Allègre [3], l’Algérie, Ravensbrück, l’Algérie… Du temps a passé. Pour éviter une question trop convenue à propos de l’optimisme et du pessimisme, on demande à Germaine Tillion de choisir entre deux versets de l’Ecclésiaste : « J’ai vu j’ai vu / la sagesse l’emporte sur la bêtise / comme le jour l’emporte / sur la nuit », ou bien : « J’ai vu le mal / sous le soleil / Un mal interminable / pèse sur l’homme »[4]. Elle choisit le premier : « Quand j’étais petite, maman m’avait dit que le plus important c’était la sagesse. Je n’étais pas d’accord, je lui opposais d’autres qualités qui me paraissaient plus précieuses. Au bout du compte, ma mère avait raison : oui, la sagesse l’emporte sur la bêtise. »
Le siècle, le nouveau, n’a pas encore atteint l’âge de raison, on veut bien croire qu’il retiendra la leçon de Germaine Tillion.
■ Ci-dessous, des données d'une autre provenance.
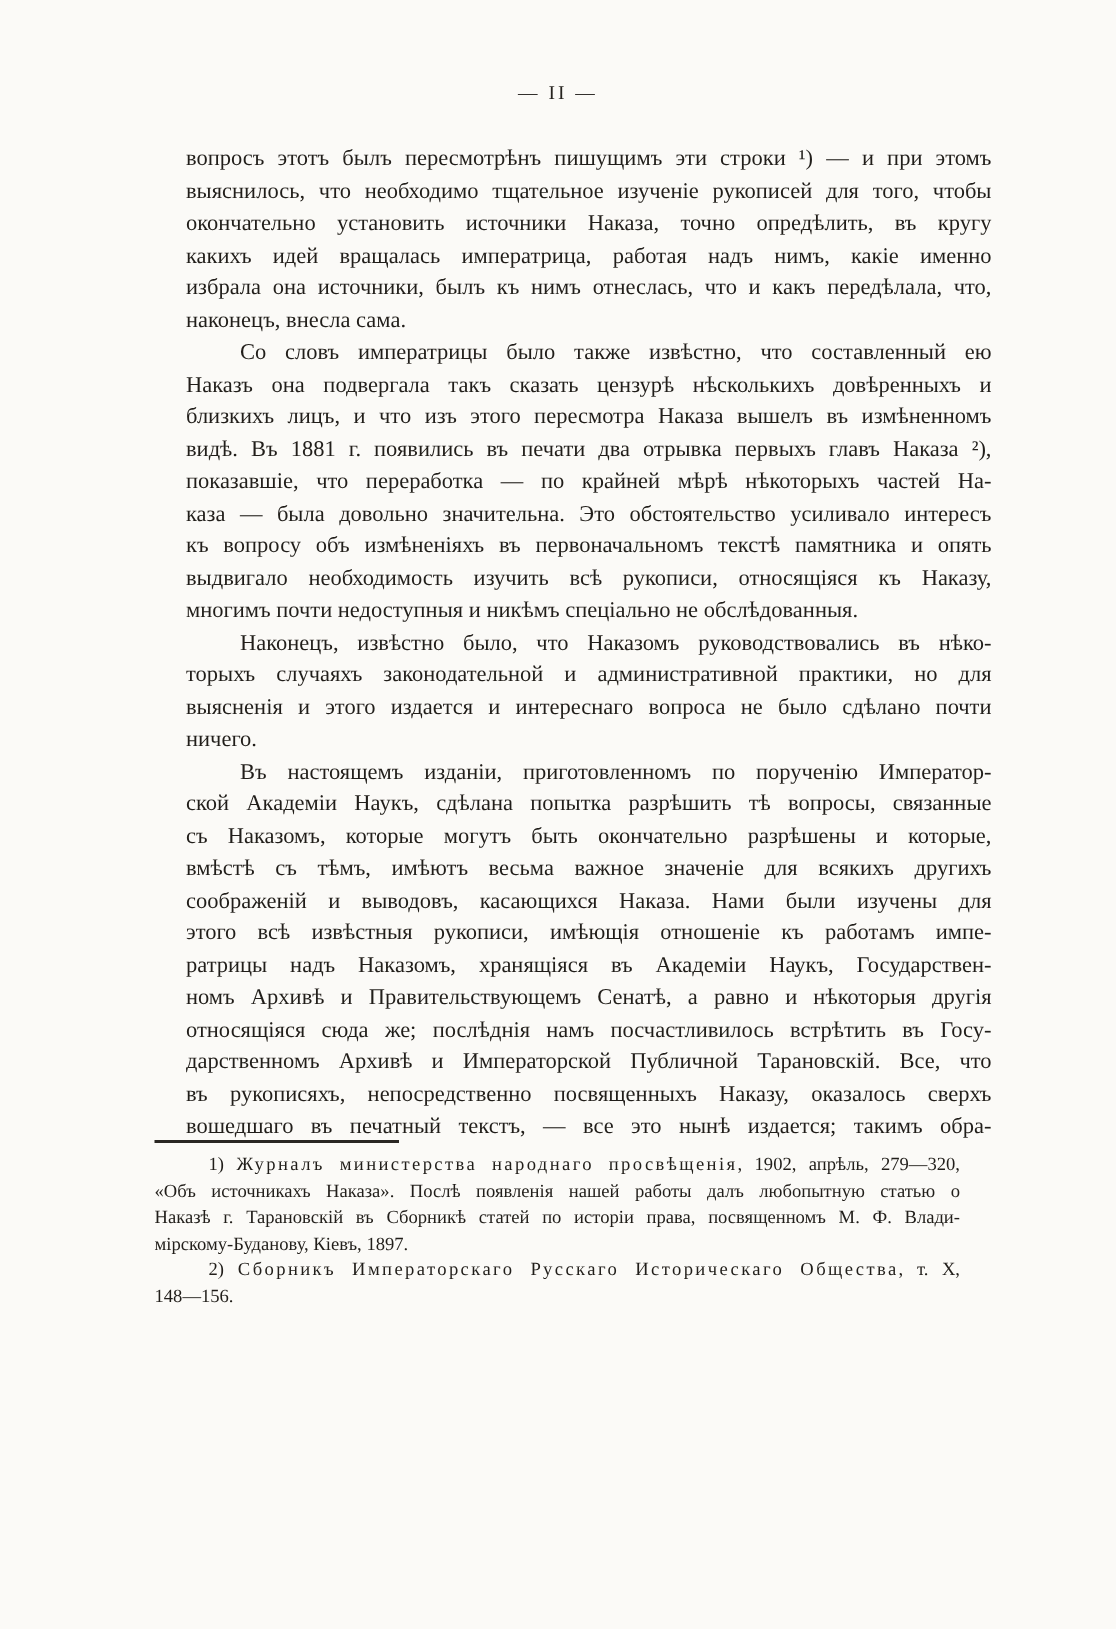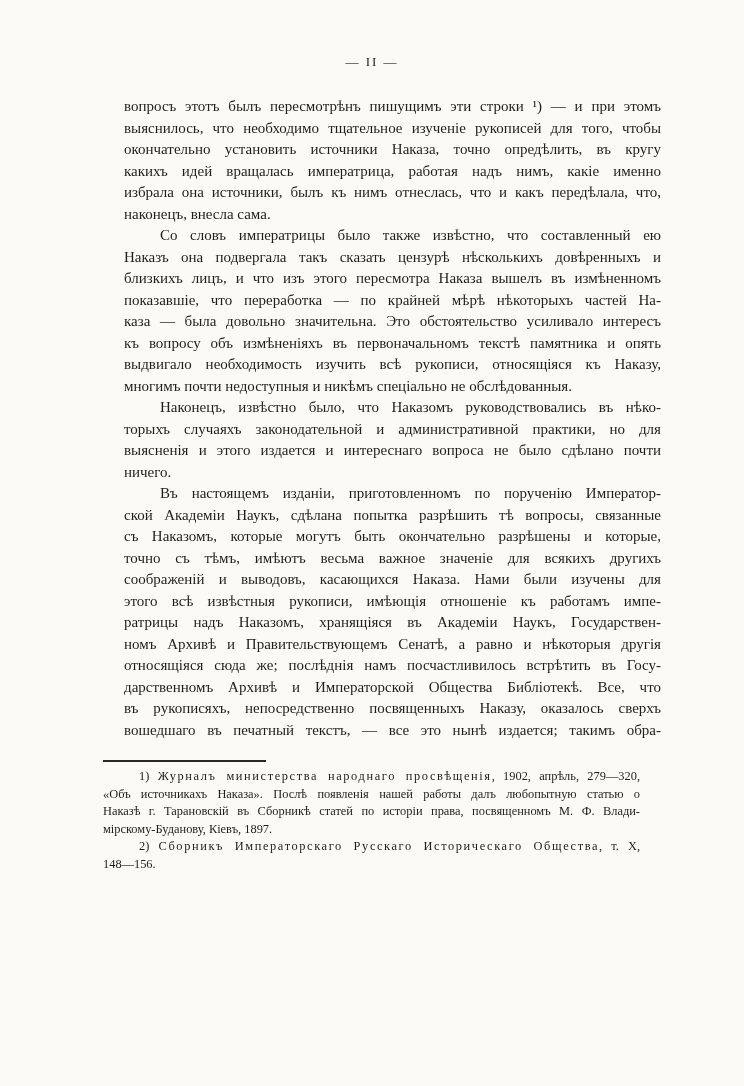"видѣ. Въ 1881 г. появились" div.ln { html: none -> <div>видѣ. Въ 1881 г. появились въ печати два отрывка первыхъ главъ Наказа ²),</div> }
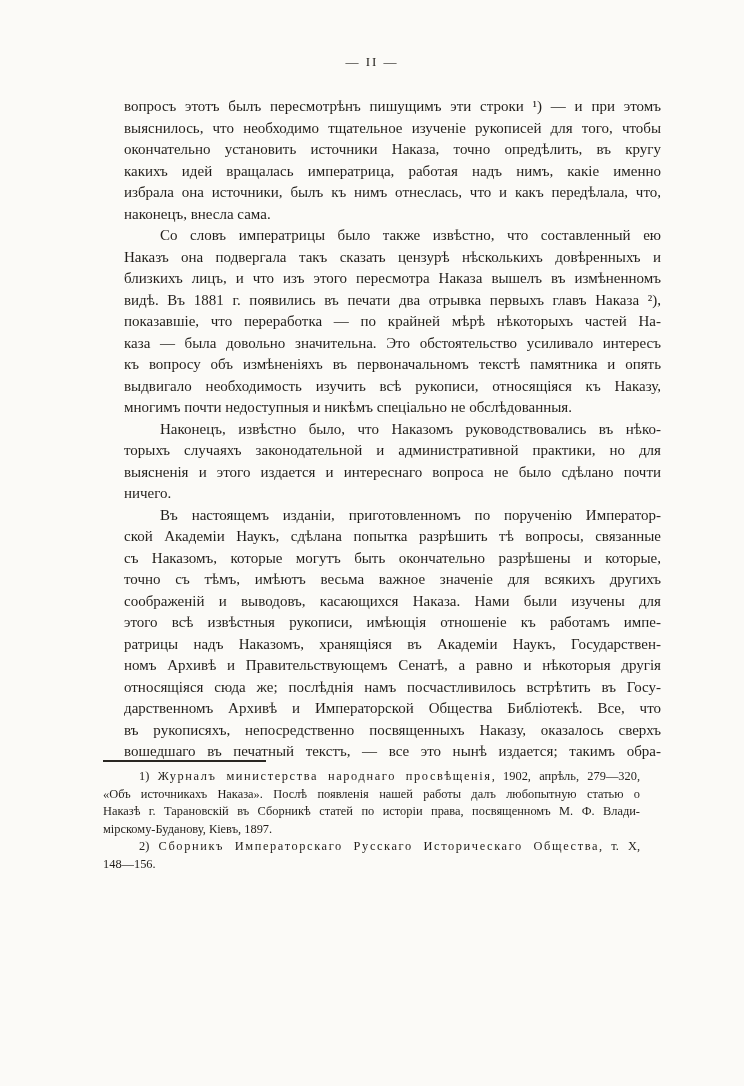"точно съ тѣмъ, имѣютъ весьма" div.ln { text: точно -> вмѣстѣ }
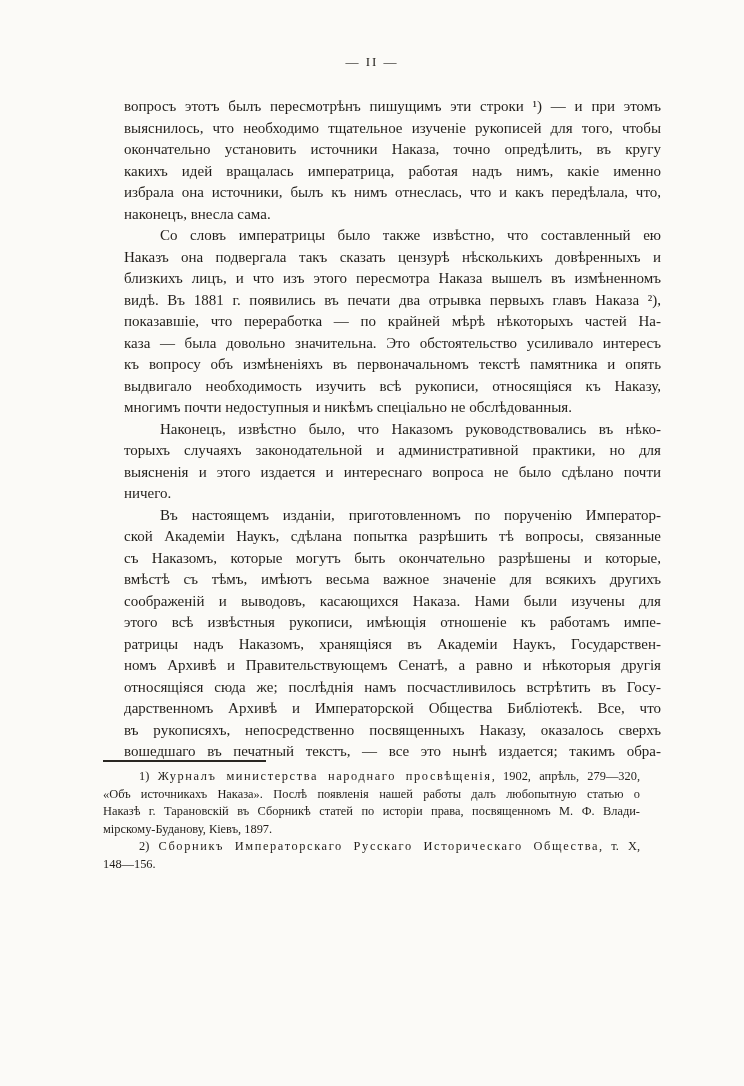"дарственномъ Архивѣ и Императорской" div.ln { text: Общества Библіотекѣ -> Публичной Тарановскій }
Sa leçon de courage.

Bibliographie

  • Ouvrages de Germaine Tillion : Ravensbrück, Le Harem et les cousins, Il était une fois l’ethnographie, éditions du Seuil (les deux premiers, respectivement en Points Histoire et Points essais) ; L’Afrique bascule vers l’avenir, Les ennemis complémentaires, éditions Tirésias – Michel Reynaud ; La traversée du mal, entretiens avec Jean Lacouture, éditions Arléa.
  • Ouvrages consacrés à Germaine Tillion : Le témoignage est un combat (biographie), Jean Lacouture, éditions du Seuil ; Germaine Tillion, une femme mémoire, Nancy Wood, éditions Autrement

Nos remerciements à Nelly Forget, Marie Rameau, Géraldine Messina et Simone Mourier.


Notes

[1] : Les citations comportant une astérisque sont extraites de La traversée du mal.

[2] : Tourmentée en particulier pour sa mère, déportée comme elle à Ravensbrück, et qui sera gazée le 2 mars 1945 à « l’annexe », au camp d’Uckermark.

[3] : En septembre dernier, à l’initiative du Théâtre de l’Echappée, le département de la Haute-Loire et la commune d’Allègre ont rendu un vibrant et chaleureux hommage à Germaine Tillion.

[4] : Respectivement 2-13 et 6-1. Traduction de Jacques Roubaud, Bible Bayard.